#### [Data for analysis]
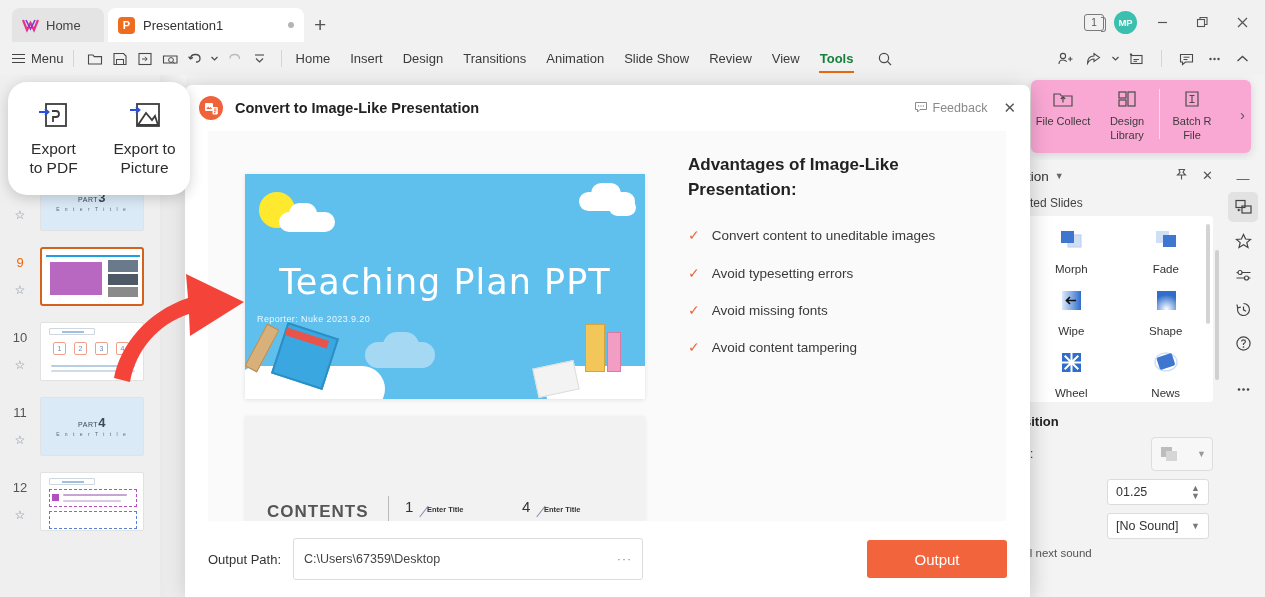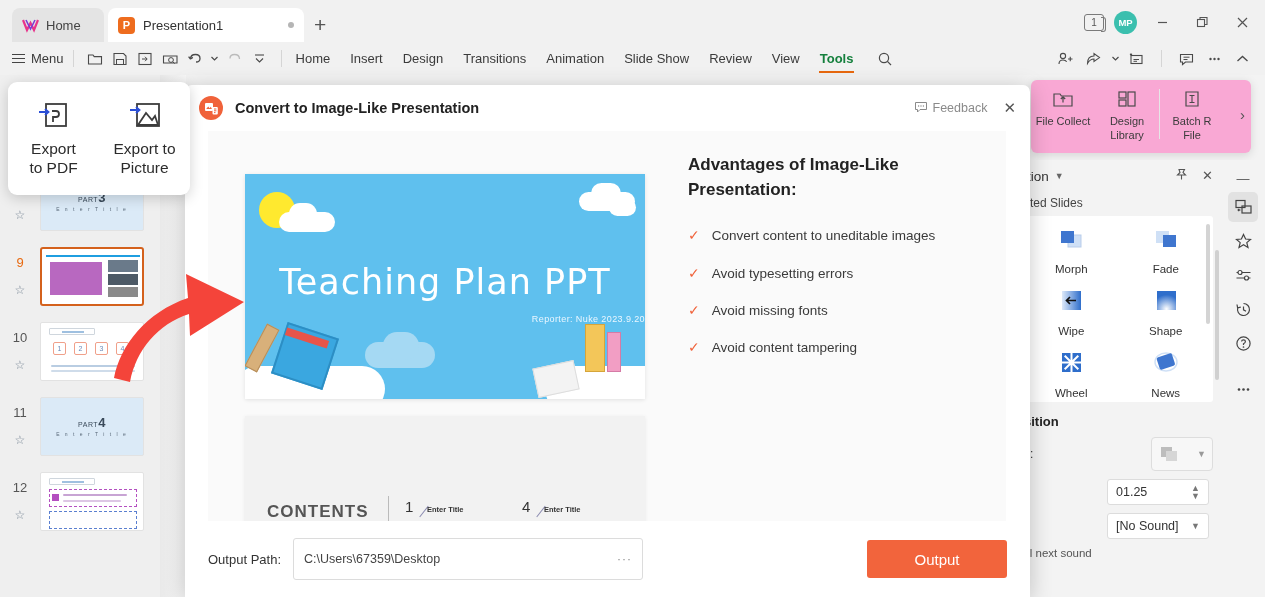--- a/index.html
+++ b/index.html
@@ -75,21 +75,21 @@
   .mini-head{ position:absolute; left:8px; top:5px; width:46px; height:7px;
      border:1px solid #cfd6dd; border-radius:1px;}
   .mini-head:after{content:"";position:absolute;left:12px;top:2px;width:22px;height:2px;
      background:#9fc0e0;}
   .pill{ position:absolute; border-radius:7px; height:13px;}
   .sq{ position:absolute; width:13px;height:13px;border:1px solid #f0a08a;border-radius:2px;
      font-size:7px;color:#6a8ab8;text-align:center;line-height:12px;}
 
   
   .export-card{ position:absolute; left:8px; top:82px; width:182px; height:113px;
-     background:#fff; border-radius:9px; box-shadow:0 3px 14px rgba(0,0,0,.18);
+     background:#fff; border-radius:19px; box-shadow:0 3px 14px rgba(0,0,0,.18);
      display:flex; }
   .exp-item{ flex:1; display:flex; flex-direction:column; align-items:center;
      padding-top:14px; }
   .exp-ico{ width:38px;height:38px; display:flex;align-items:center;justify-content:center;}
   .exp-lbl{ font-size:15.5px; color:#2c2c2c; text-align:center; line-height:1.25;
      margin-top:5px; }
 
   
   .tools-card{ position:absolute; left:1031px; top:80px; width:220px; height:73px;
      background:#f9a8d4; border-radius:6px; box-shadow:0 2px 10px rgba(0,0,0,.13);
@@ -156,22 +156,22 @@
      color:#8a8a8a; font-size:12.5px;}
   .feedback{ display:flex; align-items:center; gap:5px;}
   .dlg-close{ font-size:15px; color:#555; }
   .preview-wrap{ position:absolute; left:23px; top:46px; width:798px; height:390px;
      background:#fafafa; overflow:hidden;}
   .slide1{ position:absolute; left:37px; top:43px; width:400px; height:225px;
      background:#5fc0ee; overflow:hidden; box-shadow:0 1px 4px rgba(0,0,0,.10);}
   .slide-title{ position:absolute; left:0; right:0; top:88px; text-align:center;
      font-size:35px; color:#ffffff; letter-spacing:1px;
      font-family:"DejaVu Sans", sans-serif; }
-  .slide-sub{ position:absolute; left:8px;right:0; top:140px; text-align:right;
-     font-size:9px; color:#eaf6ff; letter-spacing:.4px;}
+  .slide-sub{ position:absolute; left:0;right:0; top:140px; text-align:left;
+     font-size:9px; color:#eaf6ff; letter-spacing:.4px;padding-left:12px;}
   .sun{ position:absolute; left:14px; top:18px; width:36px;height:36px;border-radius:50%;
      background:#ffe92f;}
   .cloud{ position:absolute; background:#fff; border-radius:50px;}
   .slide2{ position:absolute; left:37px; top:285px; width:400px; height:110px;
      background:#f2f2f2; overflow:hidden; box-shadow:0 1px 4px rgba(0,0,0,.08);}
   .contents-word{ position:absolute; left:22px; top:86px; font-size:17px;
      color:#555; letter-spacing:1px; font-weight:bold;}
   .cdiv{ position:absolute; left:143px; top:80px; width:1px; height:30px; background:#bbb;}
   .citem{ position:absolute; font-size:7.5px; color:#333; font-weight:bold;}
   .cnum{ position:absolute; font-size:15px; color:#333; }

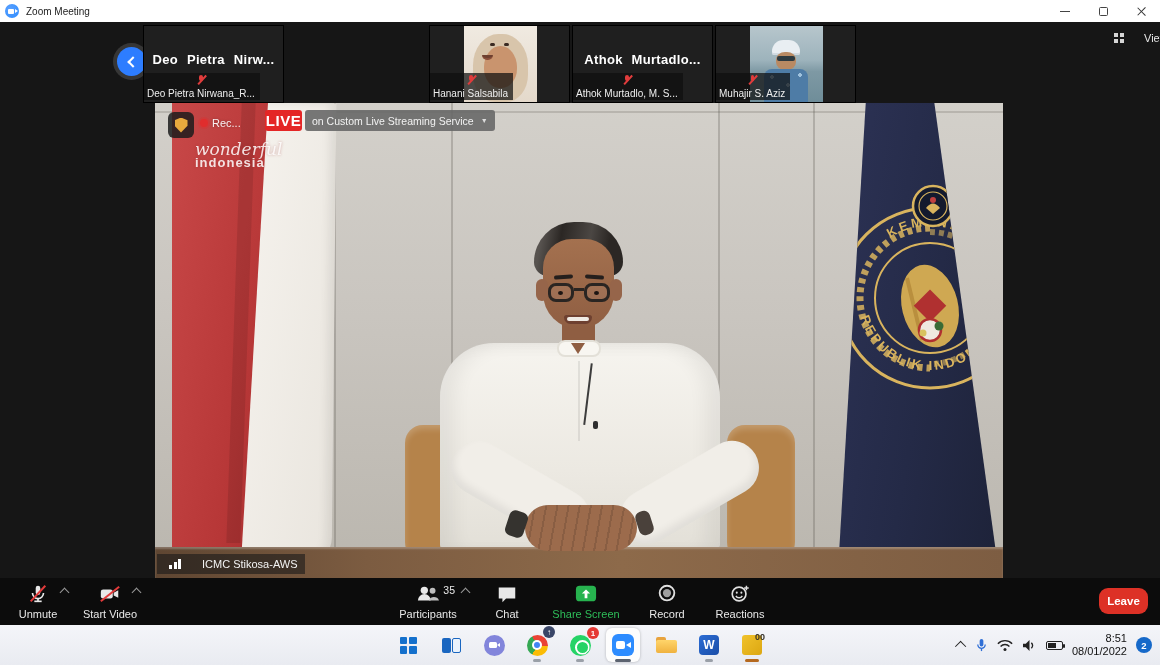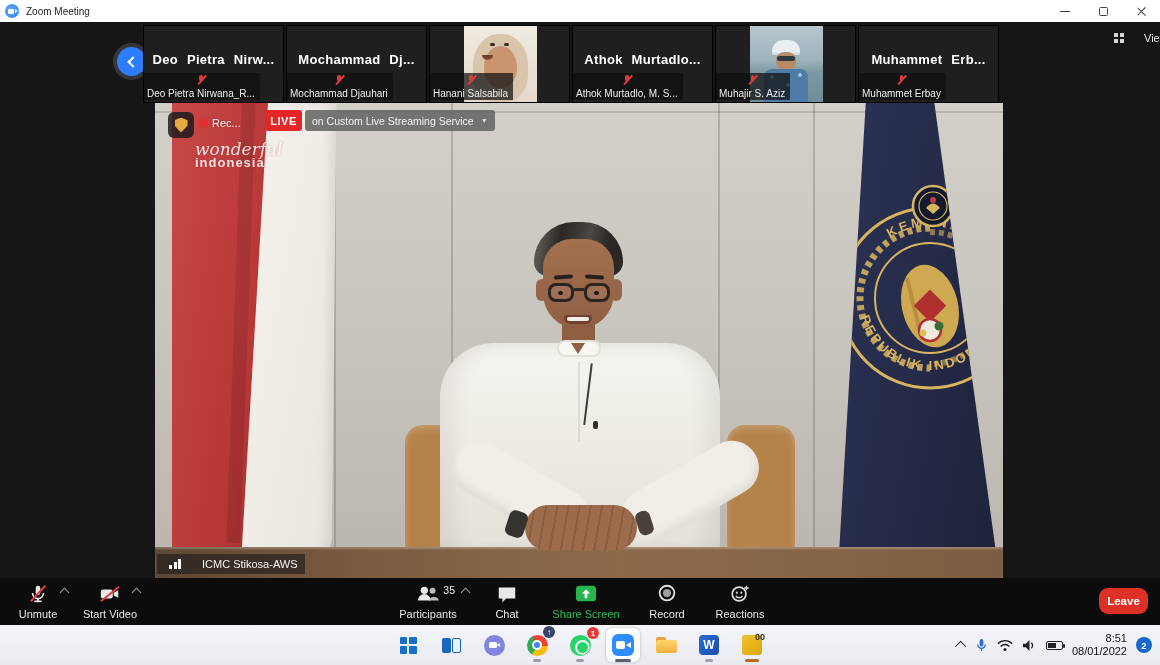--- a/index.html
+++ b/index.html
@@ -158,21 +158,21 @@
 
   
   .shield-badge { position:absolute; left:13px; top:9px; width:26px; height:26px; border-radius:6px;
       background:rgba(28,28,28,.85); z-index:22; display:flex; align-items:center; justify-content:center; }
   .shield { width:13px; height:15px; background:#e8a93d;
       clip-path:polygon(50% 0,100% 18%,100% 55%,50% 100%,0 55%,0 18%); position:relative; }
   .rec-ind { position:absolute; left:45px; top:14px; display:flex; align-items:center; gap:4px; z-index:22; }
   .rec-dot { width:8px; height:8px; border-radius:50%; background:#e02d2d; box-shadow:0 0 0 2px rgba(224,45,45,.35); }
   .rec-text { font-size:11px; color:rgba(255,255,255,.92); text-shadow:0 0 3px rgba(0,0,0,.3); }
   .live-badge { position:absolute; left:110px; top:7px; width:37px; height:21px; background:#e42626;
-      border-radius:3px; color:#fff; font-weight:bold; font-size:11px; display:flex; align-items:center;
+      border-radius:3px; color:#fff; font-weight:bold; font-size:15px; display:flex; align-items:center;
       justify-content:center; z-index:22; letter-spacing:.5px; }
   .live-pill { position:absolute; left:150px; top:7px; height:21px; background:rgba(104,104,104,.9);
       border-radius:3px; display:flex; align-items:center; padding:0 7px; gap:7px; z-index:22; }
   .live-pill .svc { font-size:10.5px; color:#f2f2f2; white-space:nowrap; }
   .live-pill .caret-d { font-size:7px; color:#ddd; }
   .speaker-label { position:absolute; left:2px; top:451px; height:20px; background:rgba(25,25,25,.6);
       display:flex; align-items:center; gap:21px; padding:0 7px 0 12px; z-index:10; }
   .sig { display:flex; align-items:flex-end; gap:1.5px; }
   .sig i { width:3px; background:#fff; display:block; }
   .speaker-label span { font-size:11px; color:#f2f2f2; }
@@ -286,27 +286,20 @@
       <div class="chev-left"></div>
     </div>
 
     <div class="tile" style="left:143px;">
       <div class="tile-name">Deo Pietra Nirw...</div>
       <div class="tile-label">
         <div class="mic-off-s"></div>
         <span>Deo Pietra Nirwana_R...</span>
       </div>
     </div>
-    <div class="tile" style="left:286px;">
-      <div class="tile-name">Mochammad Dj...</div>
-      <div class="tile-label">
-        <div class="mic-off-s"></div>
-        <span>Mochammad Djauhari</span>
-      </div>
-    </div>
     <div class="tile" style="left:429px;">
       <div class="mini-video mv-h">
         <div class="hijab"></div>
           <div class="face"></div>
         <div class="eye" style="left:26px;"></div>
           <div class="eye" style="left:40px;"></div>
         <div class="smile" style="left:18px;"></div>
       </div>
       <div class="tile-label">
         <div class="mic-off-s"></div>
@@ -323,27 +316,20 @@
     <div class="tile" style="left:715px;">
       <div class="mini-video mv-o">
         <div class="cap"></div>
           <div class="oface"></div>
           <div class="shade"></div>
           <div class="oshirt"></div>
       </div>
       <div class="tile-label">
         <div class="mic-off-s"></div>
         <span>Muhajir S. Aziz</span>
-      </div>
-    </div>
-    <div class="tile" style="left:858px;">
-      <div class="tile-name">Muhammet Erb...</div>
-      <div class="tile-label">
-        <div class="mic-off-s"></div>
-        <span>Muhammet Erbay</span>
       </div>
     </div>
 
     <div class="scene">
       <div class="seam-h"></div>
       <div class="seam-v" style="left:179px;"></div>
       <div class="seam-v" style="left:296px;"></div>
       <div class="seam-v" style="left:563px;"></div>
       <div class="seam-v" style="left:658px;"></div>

#### [Problem to work on]
Within the entries, find each line holding the string "style". Reply with how many there are, as a number alone.

#### [The answer]
12